For the community of researchers in which I engage, impact evaluation is a catch-all term for any research that seeks to attribute the causal effect that a program, policy, or intervention has on outcomes or indicators of interest. It is the emphasis on rigorous causal attribution in an empirical setting that separates the activities that collectively fall under impact evaluation from other research or monitoring activities.
While clearly not universal, this definition is fairly standard among applied social science researchers: it’s echoed in this recent book and by the 3ie for example.
The choice of outcome of interest is driven by the question at hand and can involve ultimate long-term outcomes or simple short-term process indicators. The method of evaluation can be randomization, but can also exploit discontinuities, etc. The time frame can span many years or a matter of days. The study setting can be highly controlled as in an efficacy trial or fully immersed in the messy world of at-scale programs, as in effectiveness trials. The particular question under study, and the setting in which it takes place, will determine all of these factors.
My colleagues at the table suggested other applicable terms that may better describe the same activities under discussion: operational research, evaluative research, and implementation science. Here’s my take on each:
Operational research – I see the appeal of this term because the IE work under bank projects often involves understanding the impact of alternative modes of program implementation – a very important type of program effectiveness research. Operational research with rigorous causal attribution is a key subset of impact evaluation activities. However I don’t believe this term encapsulates the full scope of IE activities, such as research under highly controlled settings that seeks to elucidate important aspects of human behavior. One example of this type of research is a recent paper by Cohen and Dupas that estimates a demand curve for malaria bed nets.

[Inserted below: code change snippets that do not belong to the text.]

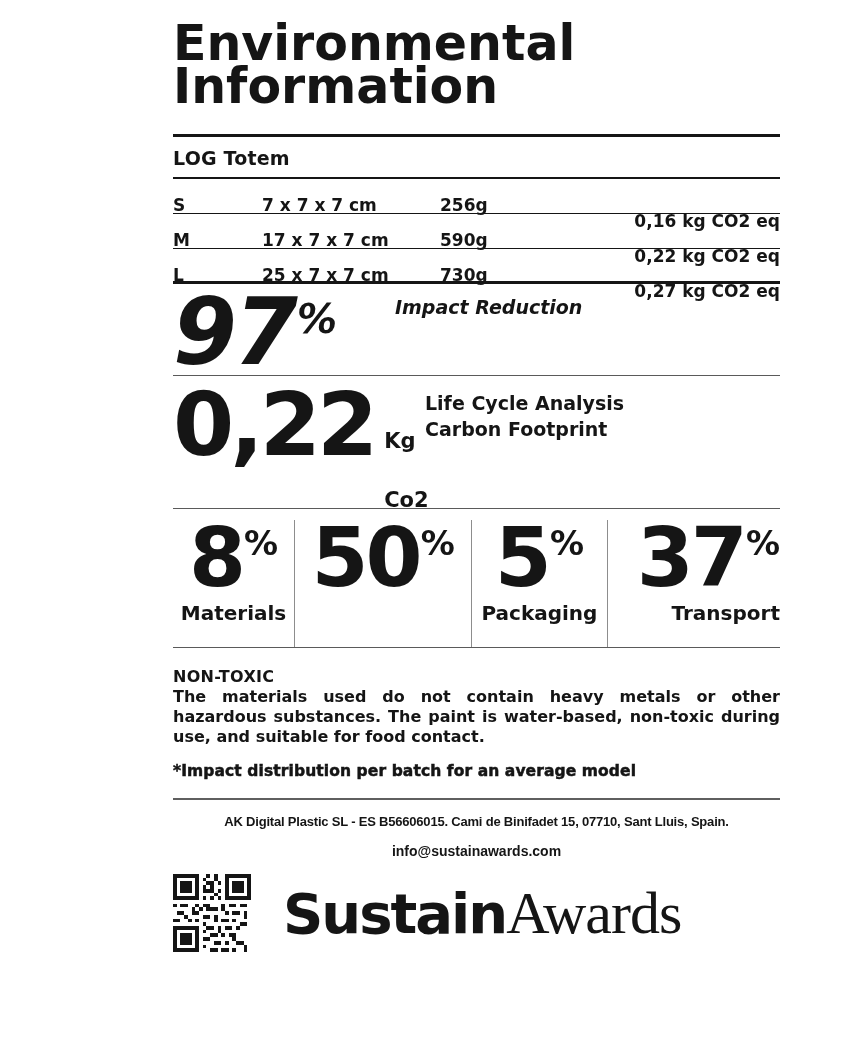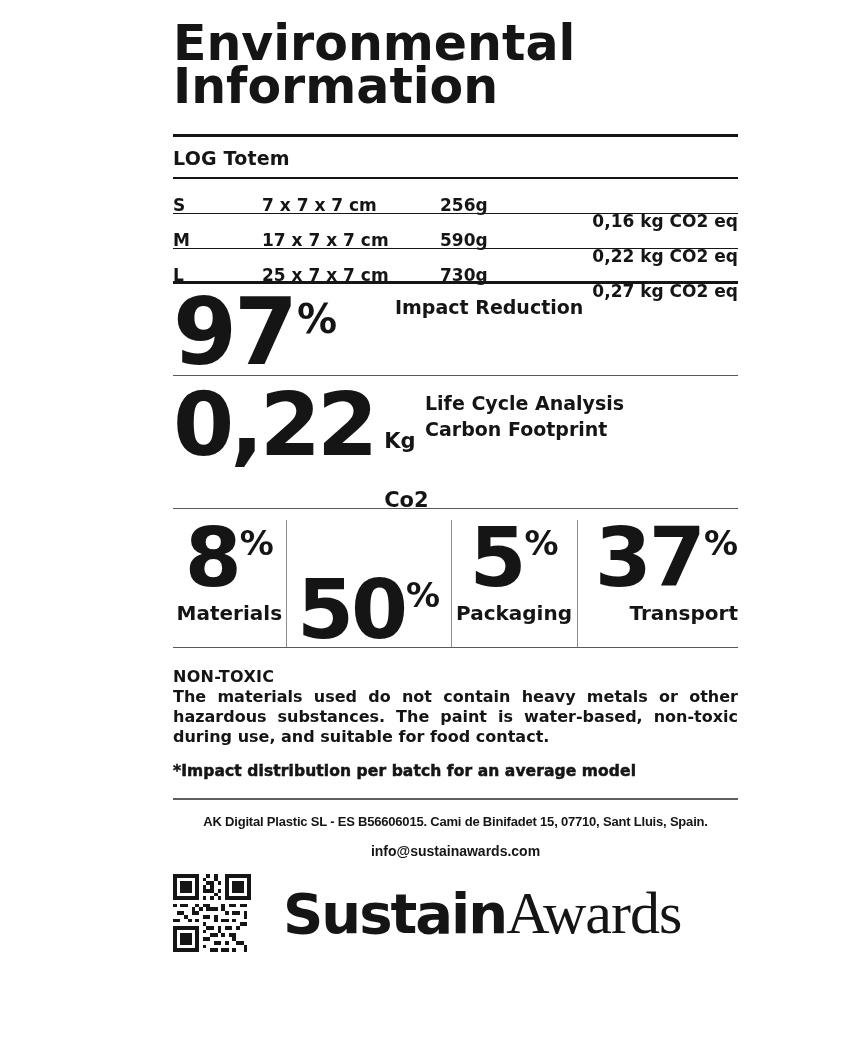"Environmental" .page { padding: 22px 112px 0 173px -> 22px 70px 0 173px }
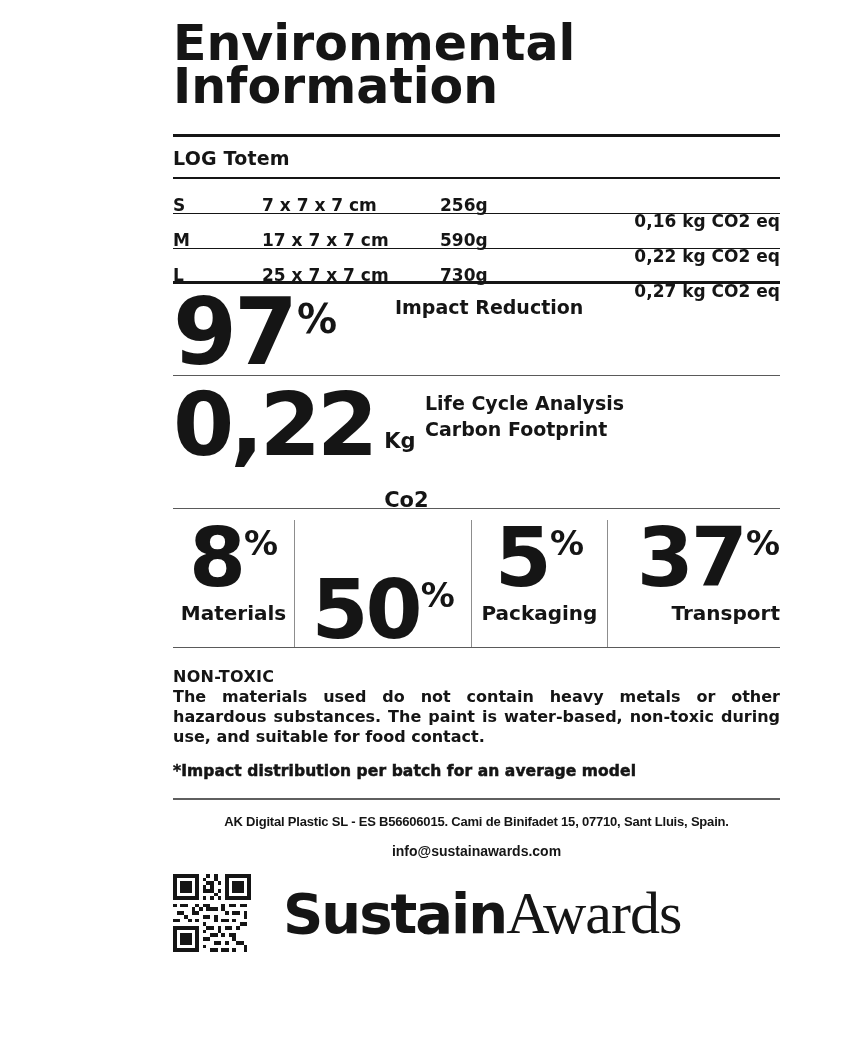"97" .sec-ir { font-style: none -> italic }
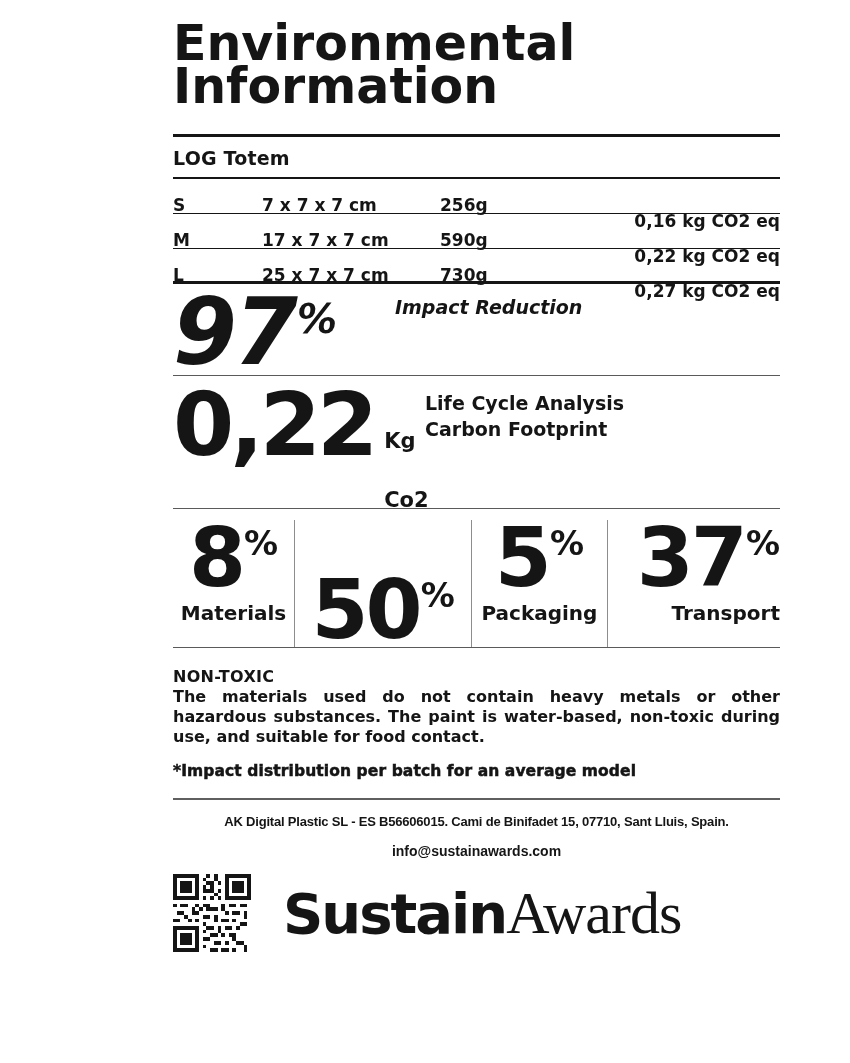"50" .dist-cell.c2 { justify-content: flex-end -> none }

Evaluative research – This isn’t a bad term. It is sufficiently vague and still conveys the activity of evaluation. But I suppose it missed the bus in that “impact evaluation” has much more widespread usage today.
Implementation science – Similar to operational research, it has a hands-on appeal for many of the effectiveness-types studies we do. However as argued above, impact evaluation is a wide tent that encompasses studies that focus on program implementation, but other study topics as well.
After this table discussion, we took a poll of the preferred term to describe the research activities that were under discussion throughout the day. The final tally:
Operational research: 2 votes
Evaluative research: 2 votes
Implementation science: 3 votes
Impact evaluation: 2 votes
The jury did not reach a verdict, deliberations must continue.